|Schat, Karel -|
Submitted to: Virus Genes
Publication Type: Peer Reviewed Journal
Publication Acceptance Date: January 9, 2011
Publication Date: February 20, 2011
Citation: Spatz, S.J., Schat, K.A. 2011. Comparative genomic sequence analysis of the Marek’s disease vaccine strain SB-1. Virus Genes. 42:331-338. Interpretive Summary: The nucleotide sequence of the vaccine strain SB-1 was determined. Many differences were identified compared to as similar virus known as HPRS24. Interestingly, SB-1 protect against virulent Marek’s disease virus challenge while HPRS24 does not. A bioinformatic analysis shed light onto why the SB-1 strain is more protective.

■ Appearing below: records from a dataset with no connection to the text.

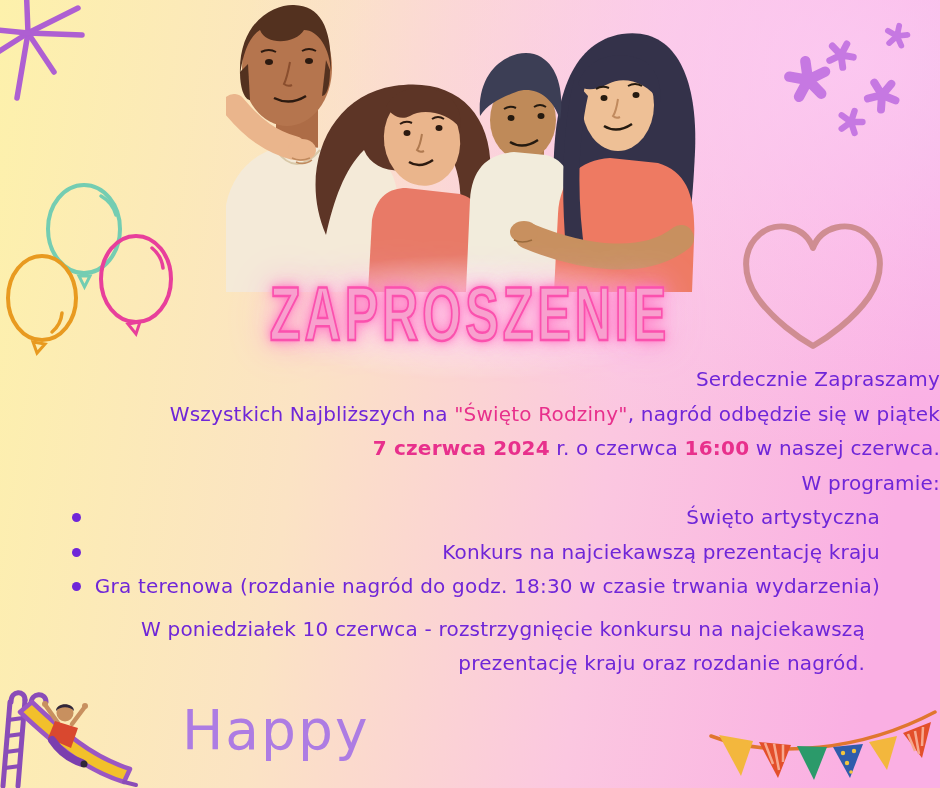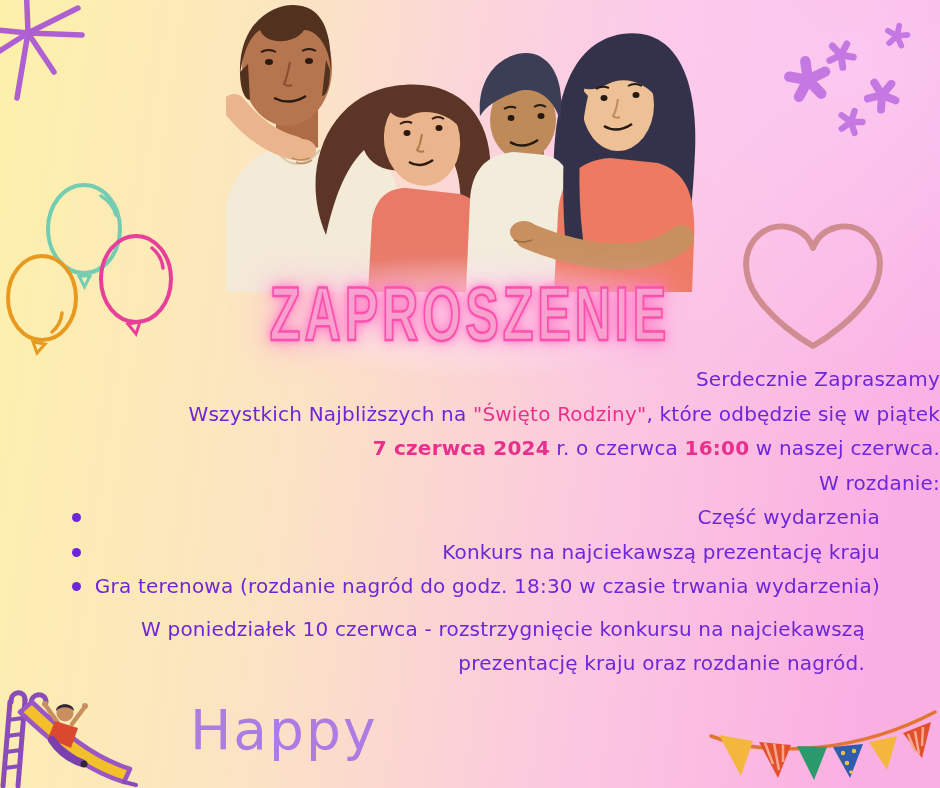", które odbędzie się w" span.purple { text: które -> nagród }
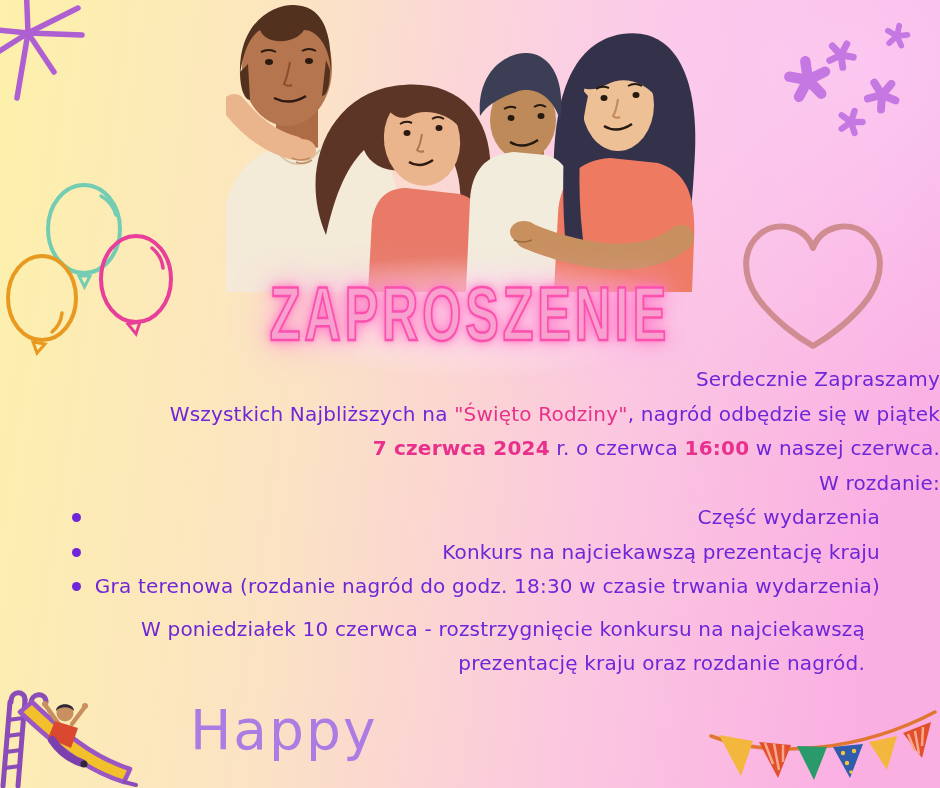"W rozdanie:" div.purple { text: rozdanie -> programie }
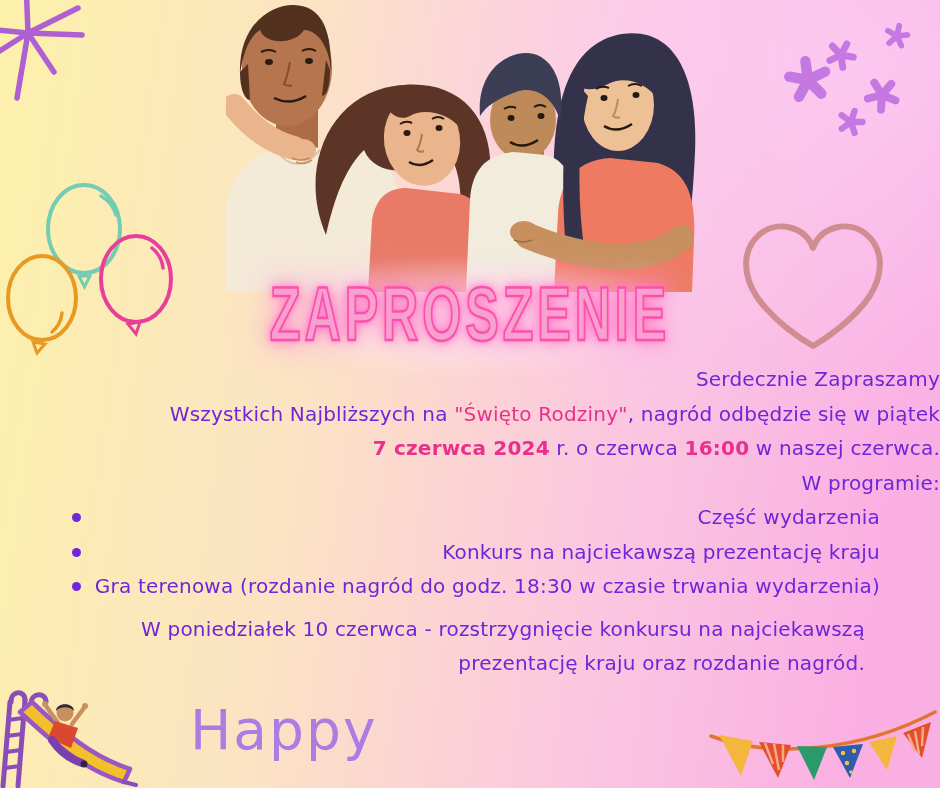"Część wydarzenia" div.bullet-text { text: Część wydarzenia -> Święto artystyczna }
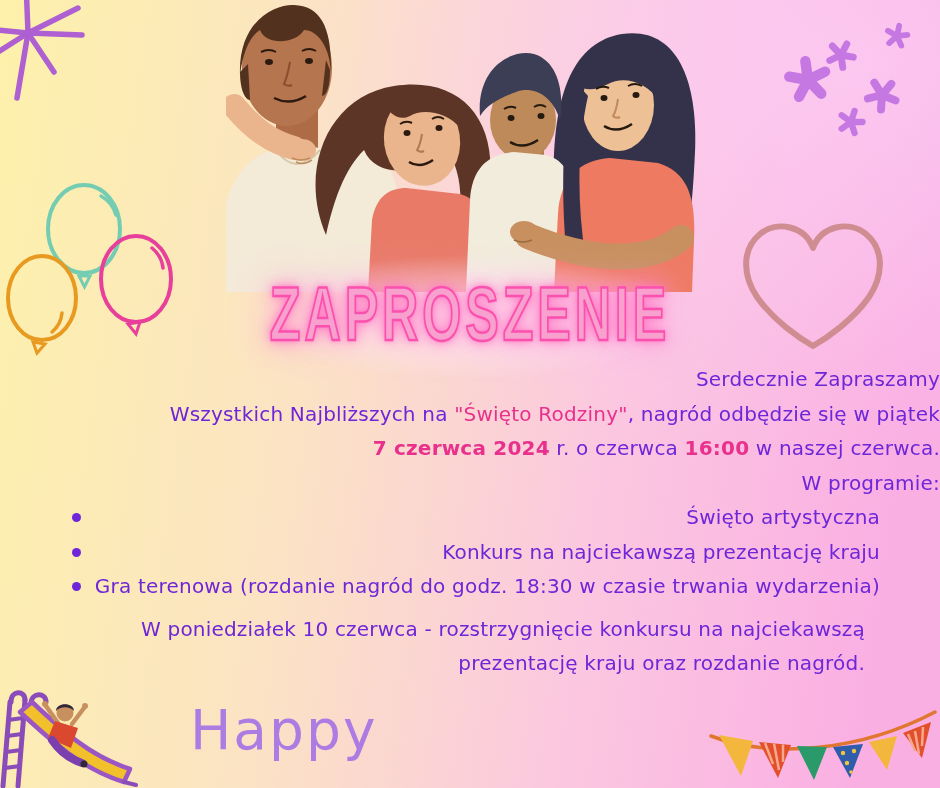"Happy" .happy { left: 190px -> 182px }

Technical Abstract: Marek’s disease virus (MDV) is one of the most oncogenic herpesviruses known and induces a rapid onset T-cell lymphoma and demyelinating disease in chickens. Since the 1970s, the disease has been controlled through mass vaccination with meleagrid herpesvirus type 1 (MeHV-1). Over time the efficacy of the vaccine decreased, and in the 1980s a divalent vaccine consisting of MeHV-1 and a non-oncogenic gallid herpesvirus type 3 (GaHV-3) strain known as SB-1 was introduced to control this costly pathogen. The complete DNA sequence of this strain was recently determined using 454 pyrosequencing. The genome consists of 165,994 bp with an overall gene organization typical of avian class E herpesviruses. A total of 521 open reading frames (>25 amino acids) were examined for homology to protein sequences present in GenBank (E-values <0.9). Of the 128 ORF hits, 75 ORFs showed homology to well characterized alphaherpesviral proteins of the unique long region (UL1 through UL54), the unique short region (US1, US10, US2, US3, US6, US7 and US8) and ICP4 within the repeat long regions. Overall, the gene organization is more similar to that of MeHV-1 and gallid herpesvirus type 2 than to gallid herpesvirus type 1. Phylogenetically, this strain partitions in its own branch along with the GaHV-3 strain HPRS24. In comparison between the two GaHV-3 strains, 21 ORFs differ in the number of predicted amino acids; of these, eight (UL3.5, UL5, UL9, UL28, UL30, UL36, UL37 and UL50) encode well characterized alphaherpesviral proteins.